Yesterday’s wide-scale internet outage was triggered when a single Fastly customer changed their settings, it has emerged.
The problem took place on Tuesday June 8, when Fastly, a cloud computing services company, experienced a bug on its content delivery network (CDN). This led to several major websites, including Amazon, Reddit, The Guardian and New York Times being forced offline for 30-40 minutes from around 11am. Additionally, specific sections of other services were affected by the failure.
The problem was resolved relatively quickly, with Fastly revealing in a tweet that it had disabled a “service configuration that triggered disruptions across our POPs globally.”
In a post on its website earlier today, Nick Rockwell, senior vice president of engineering and infrastructure at Fastly, revealed that the problem occurred when one of its customers changed their settings. This exposed a bug in a software update that was issued by the company on May 12 “that could be triggered by a specific customer configuration under specific circumstances.”
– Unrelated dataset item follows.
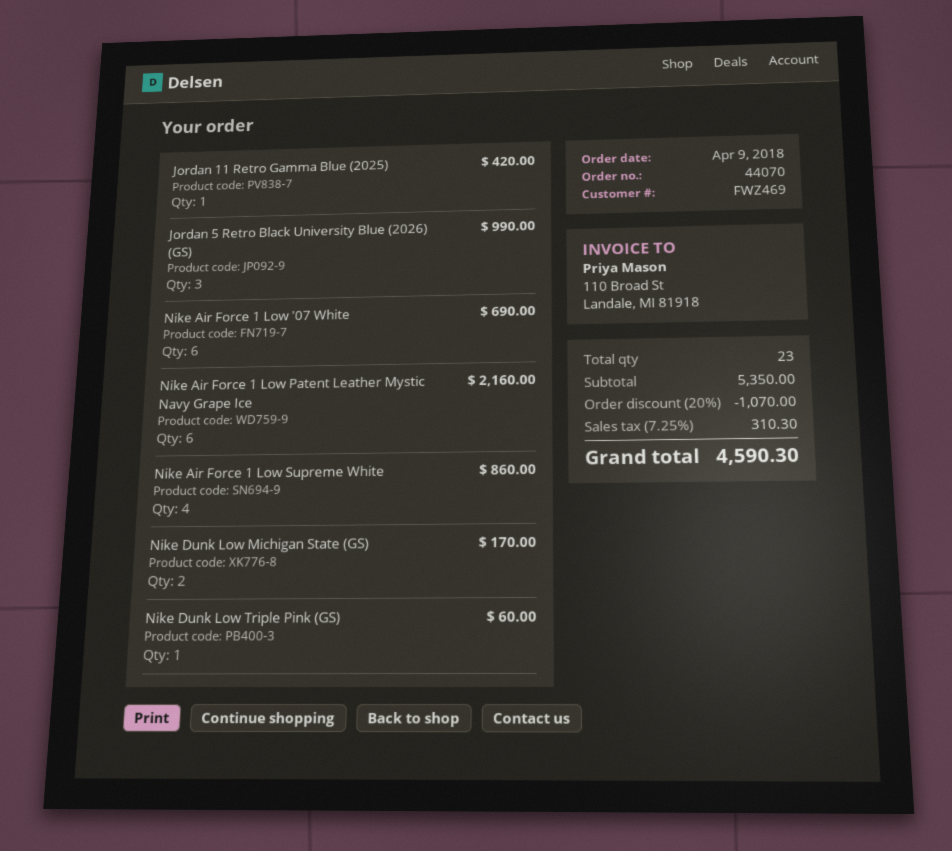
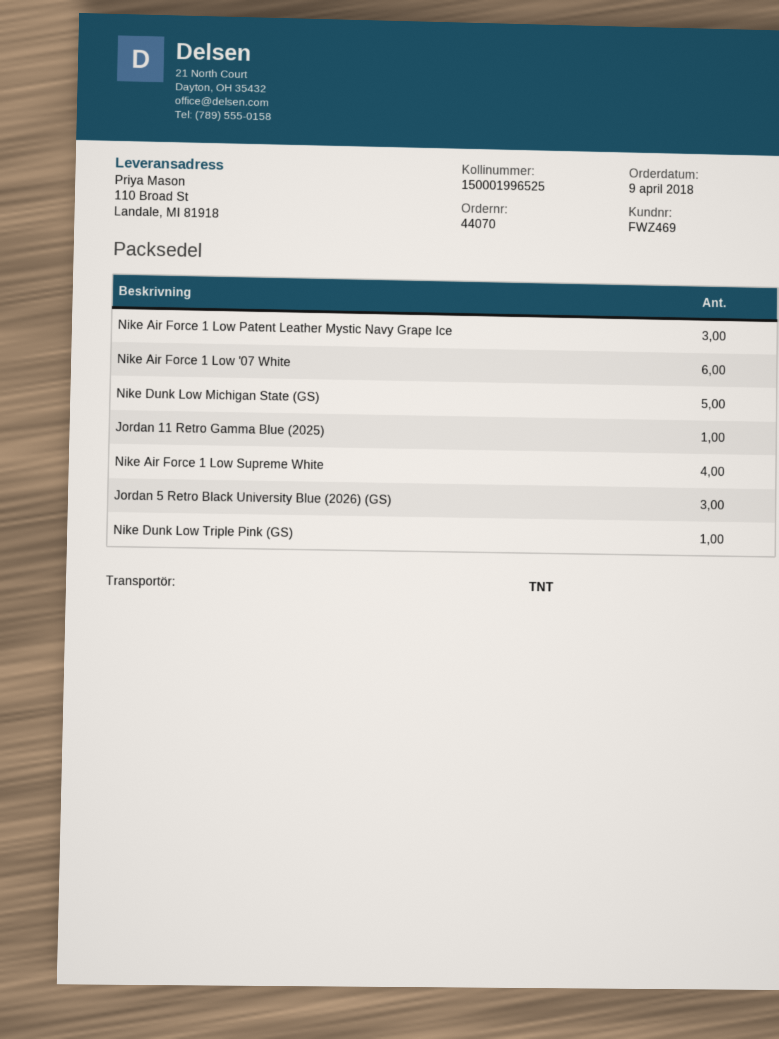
Nike Air Force 1 Low Patent Leather Mystic Navy Grape Ice: 6 -> 3
Nike Dunk Low Michigan State (GS): 2 -> 5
It has since created a permanent fix for the bug, which was deployed at 17.25 UTC on June 8.
Rodwell acknowledged that Fastly should have anticipated the outage and said the company is currently “conducting a complete post mortem of the processes and practices we followed during this incident.”
Apologizing for the impact caused, he added: “This outage was broad and severe, and we’re truly sorry for the impact to our customers and everyone who relies on them.”
The update has raised concerns about the resilience of the internet and in particular, the reliance on a handful of companies to run its vast infrastructure. Tim Mackey, principal security strategist at the Synopsys CyRC, commented: “All software has bugs, and it’s not always realistic to test all deployment configurations prior to deploying a new software version. Due to the scalability present in most cloud solutions, businesses have grown accustomed to the resiliency of cloud platforms. So when a bug meets up with an untested deployment configuration in a cloud solution, you can end up with precisely the scenario that Fastly customers found themselves with – a major outage.”
However, Mackey did praise the cloud service provider’s response to the incident so far. “To their credit, the Fastly team quickly identified the issue and created a patch, but not before a number of high-profile web properties were impacted,” he outlined. “The Fastly team indicate that they will be performing a review of their release practices to determine how the bug was able to escape remediation prior to the outage. Such reviews are common within teams following the blameless review cyber-incident process used by DevOps teams. Should that review identify a weakness in development practices commonly found within DevOps teams, I would hope the Fastly team take this opportunity to highlight how other large scale organizations might improve their operations by learning from the Fastly experience.”